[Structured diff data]
*** Block opens ***
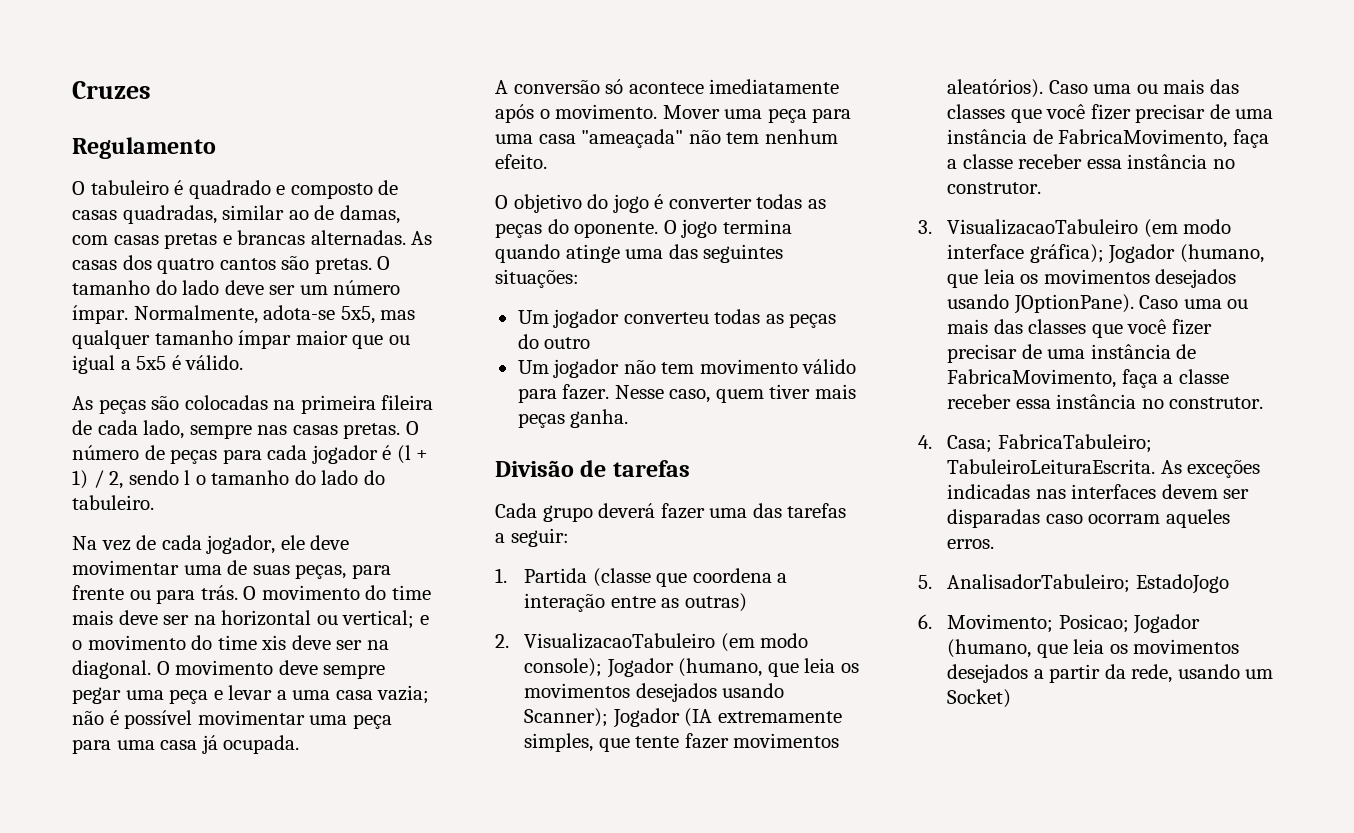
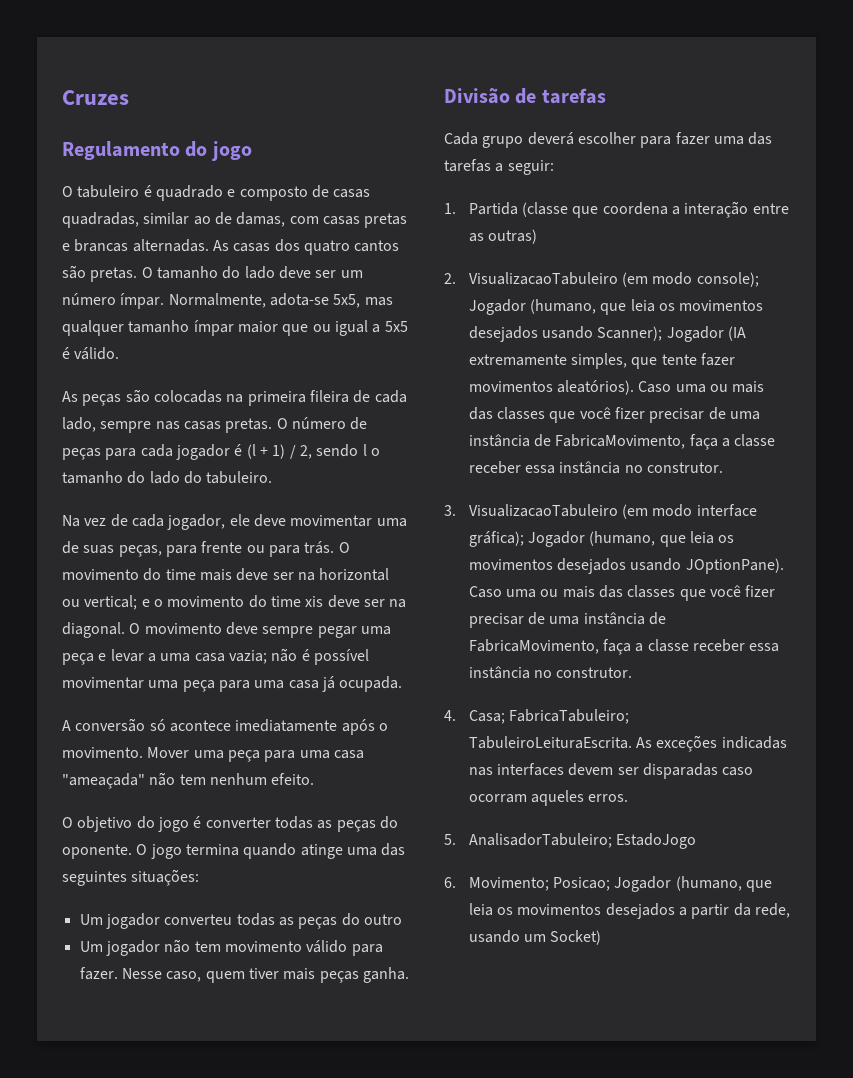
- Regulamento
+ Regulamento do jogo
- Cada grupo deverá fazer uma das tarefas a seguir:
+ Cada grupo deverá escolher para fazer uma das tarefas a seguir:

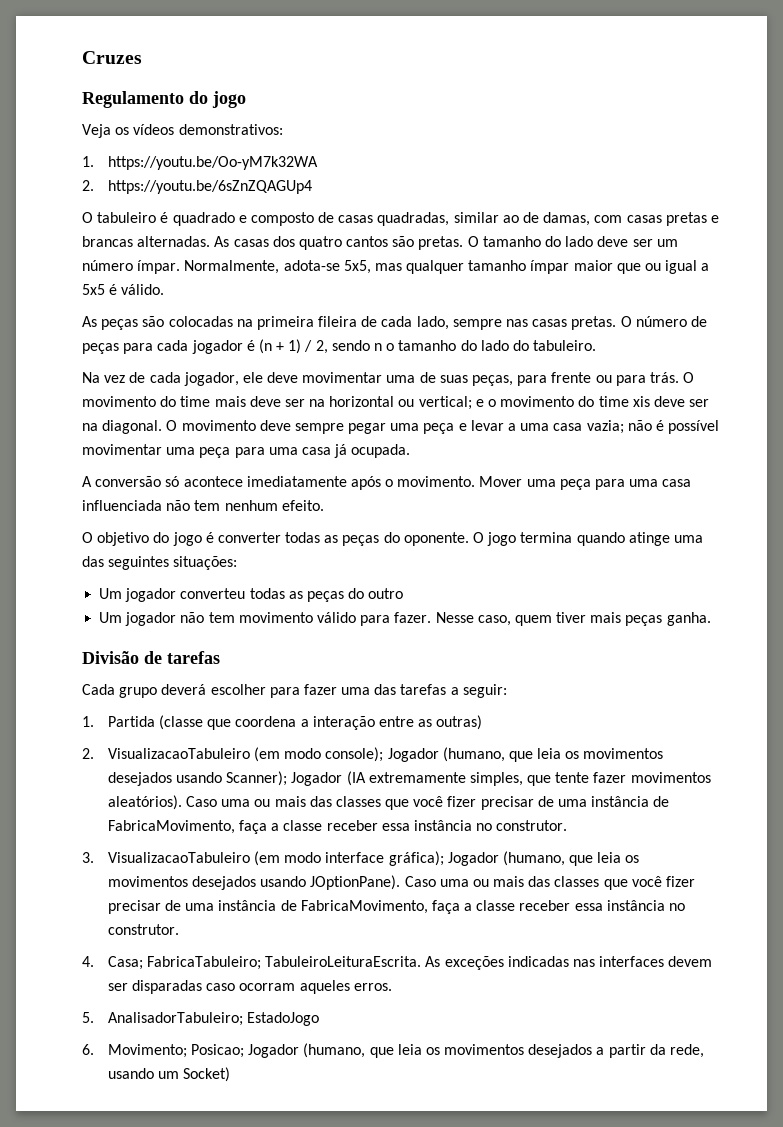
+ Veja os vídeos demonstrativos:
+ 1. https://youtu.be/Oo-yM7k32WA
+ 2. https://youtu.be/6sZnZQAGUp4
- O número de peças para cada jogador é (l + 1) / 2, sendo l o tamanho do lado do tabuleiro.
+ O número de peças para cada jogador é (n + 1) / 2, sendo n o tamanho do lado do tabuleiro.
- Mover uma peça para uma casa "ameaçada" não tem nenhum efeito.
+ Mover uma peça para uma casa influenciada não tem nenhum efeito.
*** Block closes ***
Take each line from the records and copy it unchanged, leaving images out.

» Output below
- Regulamento
+ Regulamento do jogo
- Cada grupo deverá fazer uma das tarefas a seguir:
+ Cada grupo deverá escolher para fazer uma das tarefas a seguir:

+ Veja os vídeos demonstrativos:
+ 1. https://youtu.be/Oo-yM7k32WA
+ 2. https://youtu.be/6sZnZQAGUp4
- O número de peças para cada jogador é (l + 1) / 2, sendo l o tamanho do lado do tabuleiro.
+ O número de peças para cada jogador é (n + 1) / 2, sendo n o tamanho do lado do tabuleiro.
- Mover uma peça para uma casa "ameaçada" não tem nenhum efeito.
+ Mover uma peça para uma casa influenciada não tem nenhum efeito.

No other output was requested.